確かに、それは駄目だ。ウィルバートがいくら強いとは言え、これはメリルの卒業課題。ウィルバートにおんぶに抱っこではいられない。

「わ、分かった。やるよ!」

決意を口にしながら、メリルは自分の顔が赤くなるのを感じた。顔に集まる熱、なるべくウィルバートを直視しないようにしながら、メリルは『声援』を使う。

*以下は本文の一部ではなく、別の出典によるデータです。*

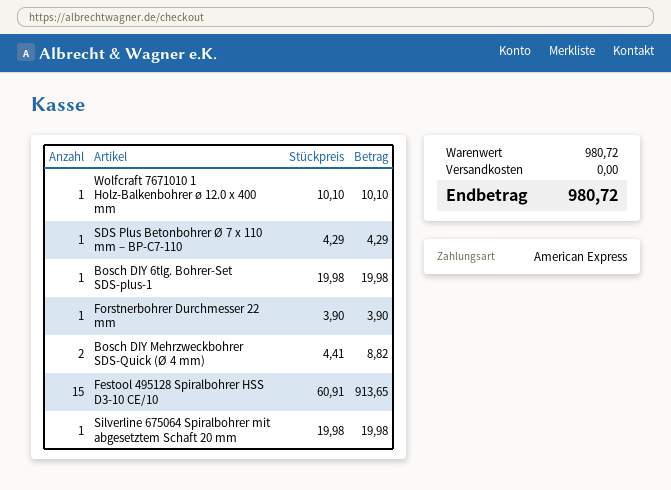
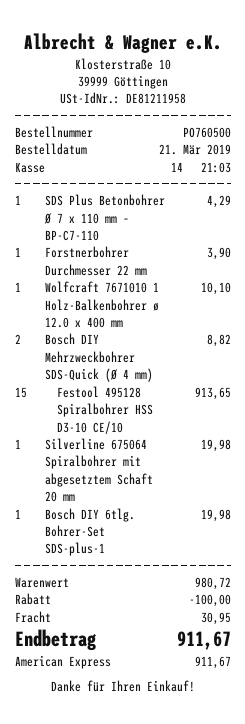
discount: none -> 100.00
shipping: 0.00 -> 30.95
total: 980.72 -> 911.67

『ウィル君、頑張れー!負けるなー!ウィル君なら絶対勝てる!』

メリルの声が、ひと気の無い森の中に響き渡る。

(は、恥ずかしい……!)

今までは特に意識することもなく使っていたスキル。戦闘中はただ必死にキーガン達を応援していた。それが今日は、ウィルバートの名前を呼ぶだけで心臓がバクバクと鳴っている。

不意に、小さな笑い声が聞こえた気がした。

(え……?)

慌ててウィルバートに視線を向ければ、切断した蔦の上に立った彼が無表情にこちらを見ている。いつも通りのウィルバートの姿に、メリルは内心で首をひねった。

(あれ?気のせいだった?聞き間違い……?)

視線の合ったウィルバートが口を開く。

「……それじゃあ、そろそろ先に進みましょうか?」

「あ、うん。そうだね……?」

「先輩。次はボーっとしないで、最初から仕事してくださいね?」

揶揄うようにそう言われ、「ボーっとはしていない」と言い返そうとしたメリル。けれど、続くウィルバートの「期待しています」という一言に言葉を詰まらせた。メリルの頬がまた熱くなる。

「が、頑張るよ!」

初めて言われた「期待」という言葉に、メリルはむず痒いようなポワポワとした気持ちを味わっていた。